The maritime culture of Staten Island, once a thriving and all encompassing economy, has been reduced but it still quite active. The looming question of the landmarked Bayonne Bridge, which is now considered to be an impediment to further expansion and modernization of the portages at Newark and Elizabeth continues. The latest plan I was privy to described a process which would scrub the current roadway and build a newer deck that would allow egress to the gargantuan class of ships called “Panamax” which will dominate the transoceanic shipping trade within a few years.

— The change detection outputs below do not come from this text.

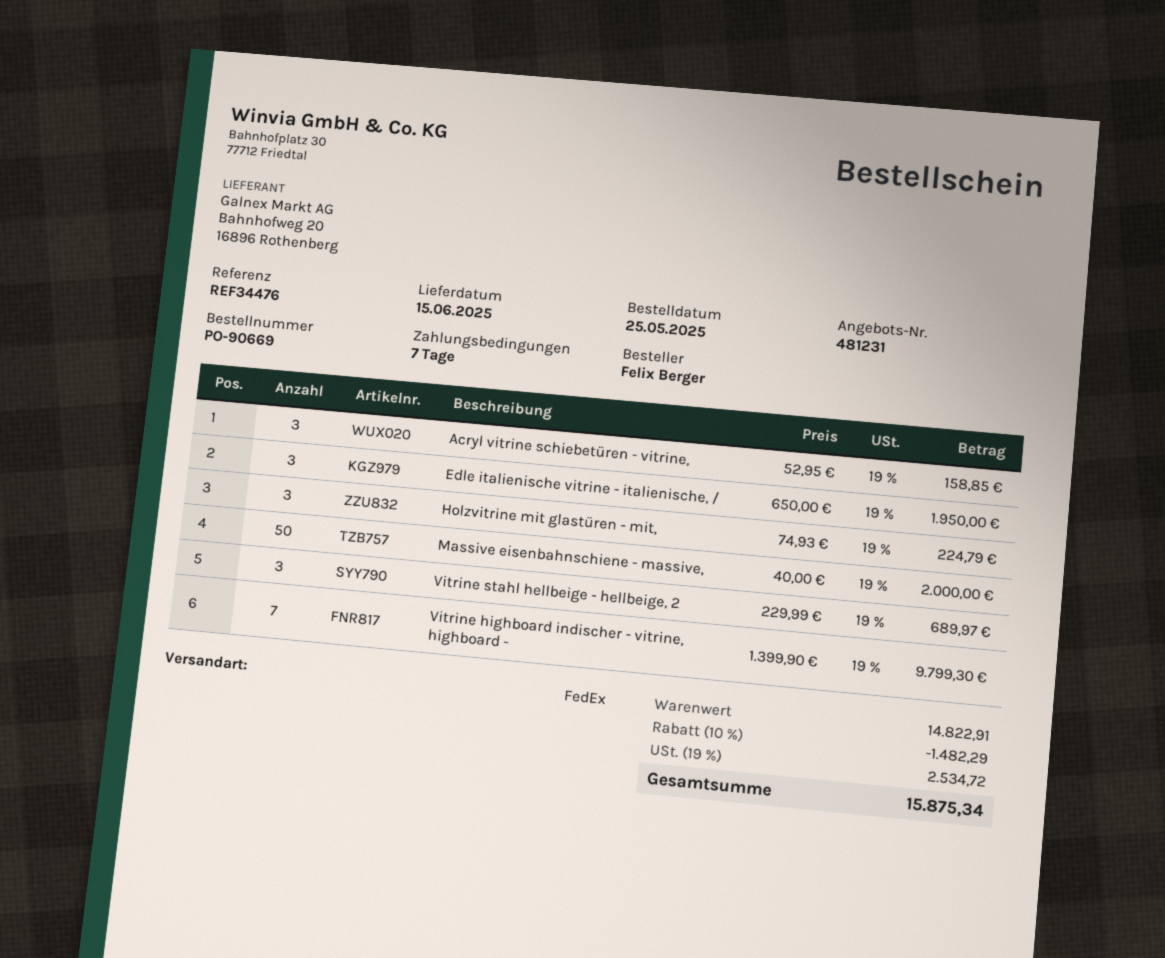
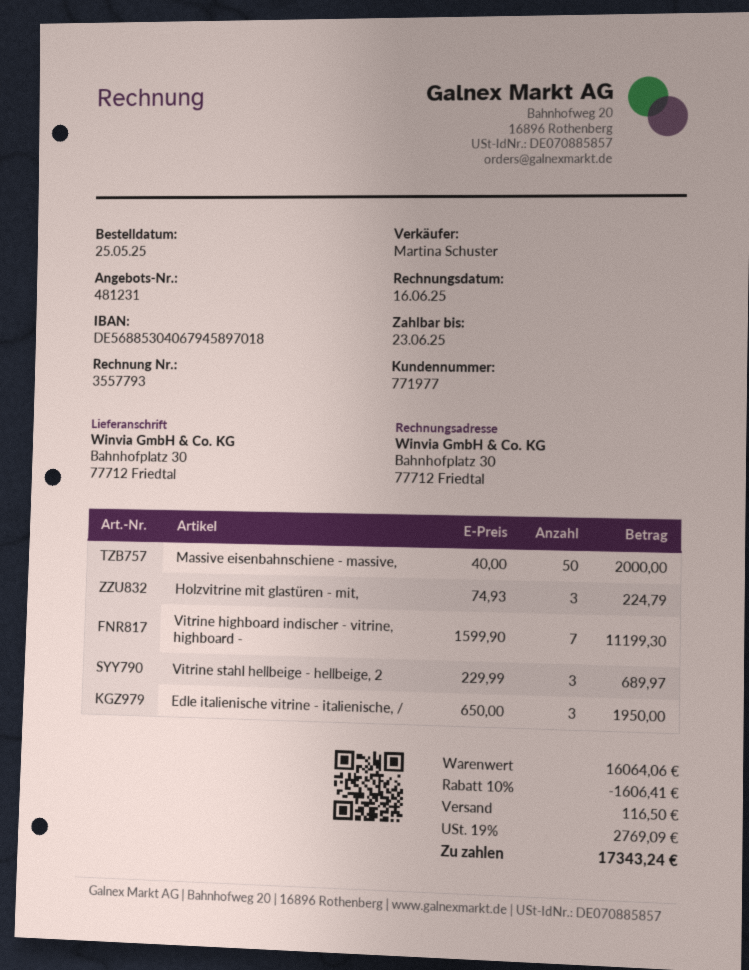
Acryl vitrine schiebetüren - vitrine,: 3 x 52.95 = 158.85 -> none
Vitrine highboard indischer - vitrine, highboard -: 7 x 1399.90 = 9799.30 -> 7 x 1599.90 = 11199.30
subtotal: 14822.91 -> 16064.06
discount: 10% = 1482.29 -> 10% = 1606.41
shipping: none -> 116.50
tax: 19% = 2534.72 -> 19% = 2769.09
total: 15875.34 -> 17343.24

An inability to access the docks in New Jersey would result in Asian and European cargo being unloaded in another state and municipality, which would drive a stake directly into the heart of our local maritime industry, and chart out a declining future for the Port of New York.

from wikipedia

Seagoing tugboats are in three basic categories:

The standard seagoing tugboat with model bow that tows its “payload” on a hawser.

The “notch tug” which can be secured in a notch at the stern of a specially designed barge, effectively making the combination a ship. This configuration, however, is dangerous to use with a barge which is “in ballast” (no cargo) or in a head or following sea. Therefore, the “notch tugs” are usually built with a towing winch. With this configuration, the barge being pushed might approach the size of a small ship, the interaction of the water flow allows a higher speed with a minimal increase in power required or fuel consumption.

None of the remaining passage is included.